In a noticeable shift from his usual attire, Zelensky arrived at the summit on Tuesday wearing a formal black coat—departing from the military-style clothing he has worn since the Russian invasion began in 2022. The wardrobe change may have been an attempt to appease Trump, who had previously insisted that Zelensky and his aides wear suits and ties to their February meeting—an instruction Zelensky ignored at the time, prompting a public rebuke from the U.S. president.
Despite describing the conversation as “long and substantive,” Zelensky appears to have left the meeting without securing any new funding or significant commitments. Trump reportedly only promised to “consider” sending additional Patriot missile systems to Ukraine.

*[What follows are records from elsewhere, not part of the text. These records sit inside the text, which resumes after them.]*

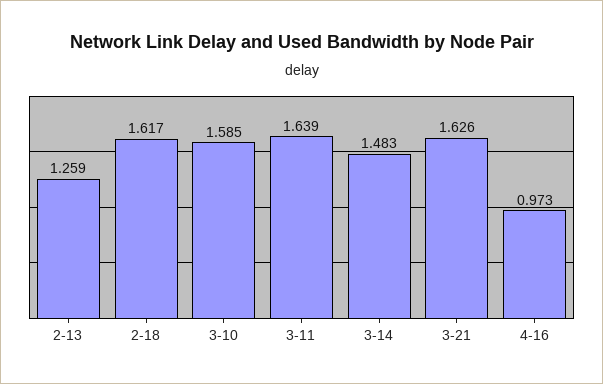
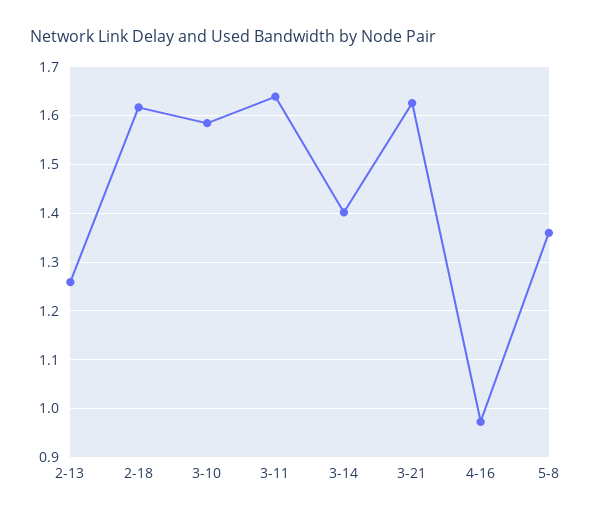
3-14: 1.483 -> 1.4
5-8: none -> 1.36

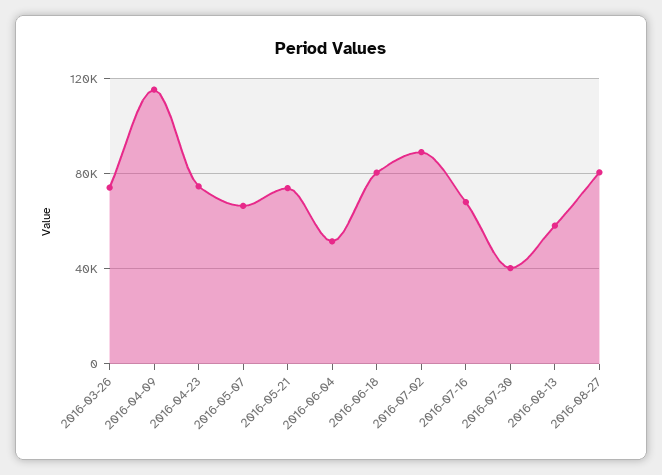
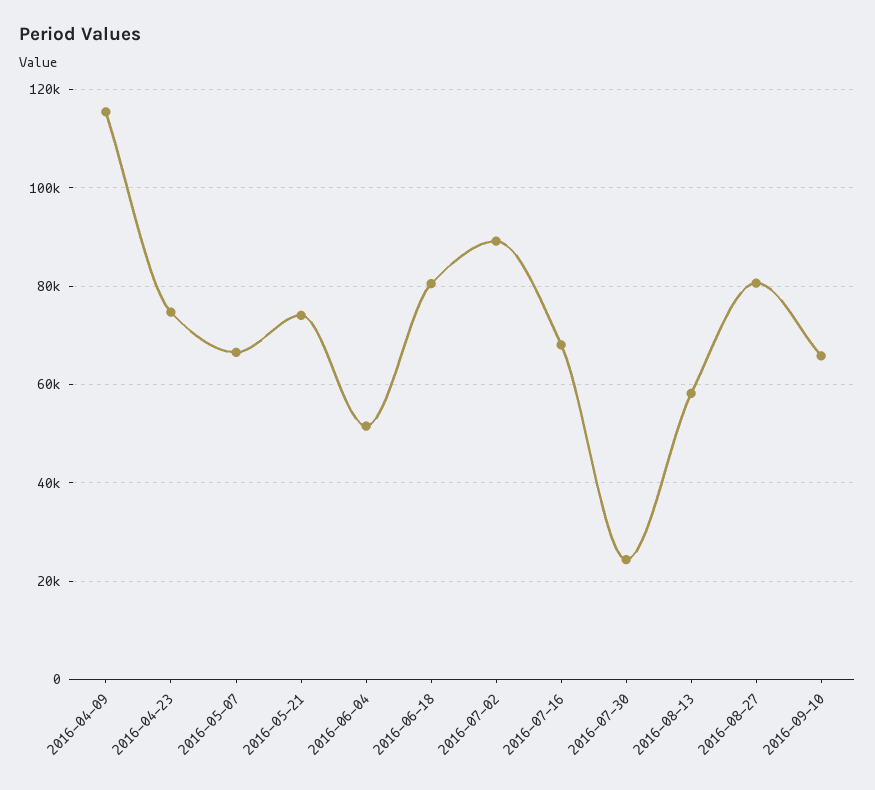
2016-03-26: 75000 -> none
2016-07-30: 40000 -> 24000
2016-09-10: none -> 66000

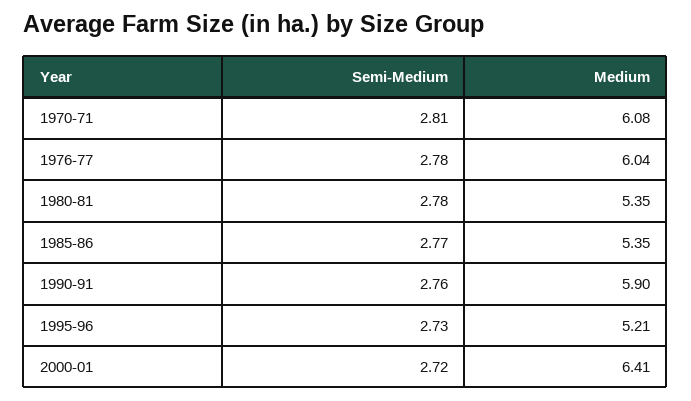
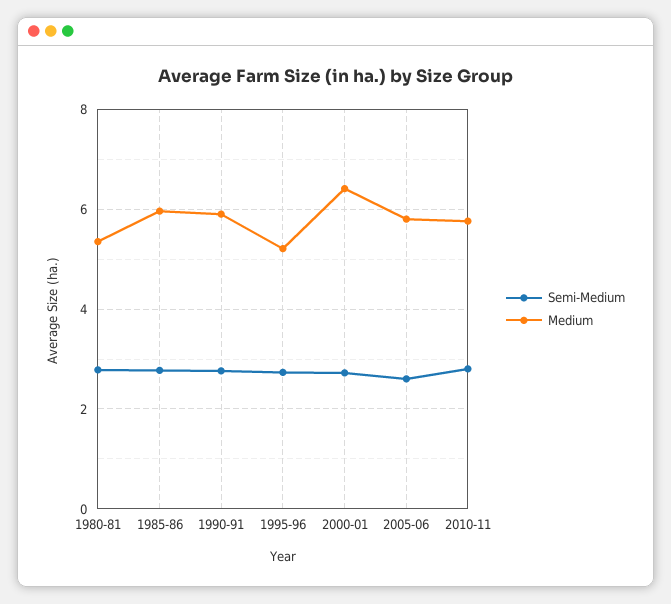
Semi-Medium, 1970-71: 2.81 -> none
Medium, 1970-71: 6.08 -> none
Semi-Medium, 1976-77: 2.78 -> none
Medium, 1976-77: 6.04 -> none
Medium, 1985-86: 5.35 -> 6
Semi-Medium, 2005-06: none -> 2.6
Medium, 2005-06: none -> 5.8
Semi-Medium, 2010-11: none -> 2.8
Medium, 2010-11: none -> 5.8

Zelensky, who has recently appealed for $40 billion in annual funding from G7 nations and urged NATO countries to commit 0.25% of their GDP to Ukraine—amounting to roughly $175 billion—did not secure new financial pledges at the summit.
Notably, the NATO-Ukraine Council, which has convened at every summit since 2022, did not meet this year. Ukraine’s diminished prominence on the summit agenda reflects Trump’s desire to scale back U.S. involvement in European affairs.
In contrast to past summits, where Ukraine was the central focus, this year’s gathering emphasized increased defense spending by NATO member states. According to Hungarian Prime Minister Viktor Orbán, Zelensky was excluded from key alliance meetings and relegated to informal bilateral talks.
Reports also indicate that the final summit communiqué will be significantly shorter than in previous years and will omit any reference to Ukraine’s NATO membership aspirations—a sharp departure from the bloc’s earlier stance and a possible sign of acquiescence to Trump’s reluctance to deepen U.S. entanglement in the conflict.